● What the exercise asks: Look through the records and copy every line in which "bold" appears.

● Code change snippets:
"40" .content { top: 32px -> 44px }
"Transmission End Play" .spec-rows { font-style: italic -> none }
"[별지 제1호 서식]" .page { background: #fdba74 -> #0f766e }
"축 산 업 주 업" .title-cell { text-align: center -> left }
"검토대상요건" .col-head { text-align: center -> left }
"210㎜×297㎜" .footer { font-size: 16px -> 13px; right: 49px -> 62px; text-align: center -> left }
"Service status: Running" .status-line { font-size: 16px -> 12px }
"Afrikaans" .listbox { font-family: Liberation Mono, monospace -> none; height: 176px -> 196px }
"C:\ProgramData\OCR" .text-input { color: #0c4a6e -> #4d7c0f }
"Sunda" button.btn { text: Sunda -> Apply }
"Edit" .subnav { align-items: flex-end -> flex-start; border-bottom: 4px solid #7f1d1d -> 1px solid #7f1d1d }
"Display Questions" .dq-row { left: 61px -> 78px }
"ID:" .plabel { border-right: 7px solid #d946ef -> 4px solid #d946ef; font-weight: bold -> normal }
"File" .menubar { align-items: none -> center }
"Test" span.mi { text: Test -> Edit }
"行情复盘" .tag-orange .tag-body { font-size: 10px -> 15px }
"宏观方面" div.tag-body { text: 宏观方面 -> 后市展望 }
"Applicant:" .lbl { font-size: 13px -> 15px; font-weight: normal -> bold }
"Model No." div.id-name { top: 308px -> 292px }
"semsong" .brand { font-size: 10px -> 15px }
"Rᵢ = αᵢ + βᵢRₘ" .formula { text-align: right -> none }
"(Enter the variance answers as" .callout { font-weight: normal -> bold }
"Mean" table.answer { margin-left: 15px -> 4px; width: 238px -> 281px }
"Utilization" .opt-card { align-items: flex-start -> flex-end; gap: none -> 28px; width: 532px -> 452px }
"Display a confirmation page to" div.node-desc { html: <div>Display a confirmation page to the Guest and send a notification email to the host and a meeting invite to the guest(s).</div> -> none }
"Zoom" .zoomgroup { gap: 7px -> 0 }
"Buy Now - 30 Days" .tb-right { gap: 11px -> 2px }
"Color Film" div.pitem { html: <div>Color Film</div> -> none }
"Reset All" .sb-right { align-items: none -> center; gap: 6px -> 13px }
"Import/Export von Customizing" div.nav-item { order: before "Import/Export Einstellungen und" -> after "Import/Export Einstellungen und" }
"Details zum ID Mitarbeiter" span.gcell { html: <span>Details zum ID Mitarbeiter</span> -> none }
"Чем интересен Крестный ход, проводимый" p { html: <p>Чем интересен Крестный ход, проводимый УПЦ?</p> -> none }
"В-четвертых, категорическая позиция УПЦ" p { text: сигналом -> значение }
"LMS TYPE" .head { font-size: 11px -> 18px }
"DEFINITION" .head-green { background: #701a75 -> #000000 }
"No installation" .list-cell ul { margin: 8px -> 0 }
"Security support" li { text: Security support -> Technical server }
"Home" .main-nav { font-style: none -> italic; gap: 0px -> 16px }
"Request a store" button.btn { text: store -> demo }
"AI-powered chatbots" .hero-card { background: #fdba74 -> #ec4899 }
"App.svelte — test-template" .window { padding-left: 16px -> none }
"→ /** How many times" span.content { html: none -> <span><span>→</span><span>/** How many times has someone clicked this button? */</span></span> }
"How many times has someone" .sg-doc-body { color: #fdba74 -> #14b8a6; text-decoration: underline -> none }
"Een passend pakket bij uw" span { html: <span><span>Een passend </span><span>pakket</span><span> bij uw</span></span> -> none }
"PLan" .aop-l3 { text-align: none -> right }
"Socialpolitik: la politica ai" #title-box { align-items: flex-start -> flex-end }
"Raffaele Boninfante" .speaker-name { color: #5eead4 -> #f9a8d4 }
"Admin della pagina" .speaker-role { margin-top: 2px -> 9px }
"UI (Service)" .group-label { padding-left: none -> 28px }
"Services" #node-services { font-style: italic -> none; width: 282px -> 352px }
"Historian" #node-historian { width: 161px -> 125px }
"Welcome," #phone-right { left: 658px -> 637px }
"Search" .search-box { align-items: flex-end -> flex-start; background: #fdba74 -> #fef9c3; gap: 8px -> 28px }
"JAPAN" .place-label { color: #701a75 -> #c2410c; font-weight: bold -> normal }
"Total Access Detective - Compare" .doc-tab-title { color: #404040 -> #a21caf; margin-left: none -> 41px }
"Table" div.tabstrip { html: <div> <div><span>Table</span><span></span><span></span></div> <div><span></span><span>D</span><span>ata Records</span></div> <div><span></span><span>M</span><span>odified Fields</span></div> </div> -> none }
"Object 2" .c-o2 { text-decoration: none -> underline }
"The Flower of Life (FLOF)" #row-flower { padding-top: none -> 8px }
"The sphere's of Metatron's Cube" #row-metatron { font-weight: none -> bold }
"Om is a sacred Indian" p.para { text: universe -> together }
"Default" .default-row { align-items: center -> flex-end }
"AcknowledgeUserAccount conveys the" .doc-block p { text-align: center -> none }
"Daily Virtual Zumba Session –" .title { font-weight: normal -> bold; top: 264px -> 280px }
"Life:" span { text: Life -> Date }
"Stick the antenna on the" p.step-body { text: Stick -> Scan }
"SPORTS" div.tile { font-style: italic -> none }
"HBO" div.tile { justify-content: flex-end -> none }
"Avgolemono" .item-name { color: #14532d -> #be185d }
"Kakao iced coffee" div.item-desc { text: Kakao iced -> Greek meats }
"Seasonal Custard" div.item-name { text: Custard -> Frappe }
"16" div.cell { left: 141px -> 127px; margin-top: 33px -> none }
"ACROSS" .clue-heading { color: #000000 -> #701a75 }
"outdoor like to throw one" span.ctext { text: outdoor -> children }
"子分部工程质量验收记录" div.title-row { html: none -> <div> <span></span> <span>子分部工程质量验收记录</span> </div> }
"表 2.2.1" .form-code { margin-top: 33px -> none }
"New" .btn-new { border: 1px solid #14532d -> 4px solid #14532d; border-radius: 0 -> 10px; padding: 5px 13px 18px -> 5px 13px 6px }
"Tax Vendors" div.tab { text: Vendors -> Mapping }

● Answer below:
"ID:" .plabel { border-right: 7px solid #d946ef -> 4px solid #d946ef; font-weight: bold -> normal }
"Applicant:" .lbl { font-size: 13px -> 15px; font-weight: normal -> bold }
"(Enter the variance answers as" .callout { font-weight: normal -> bold }
"JAPAN" .place-label { color: #701a75 -> #c2410c; font-weight: bold -> normal }
"The sphere's of Metatron's Cube" #row-metatron { font-weight: none -> bold }
"Daily Virtual Zumba Session –" .title { font-weight: normal -> bold; top: 264px -> 280px }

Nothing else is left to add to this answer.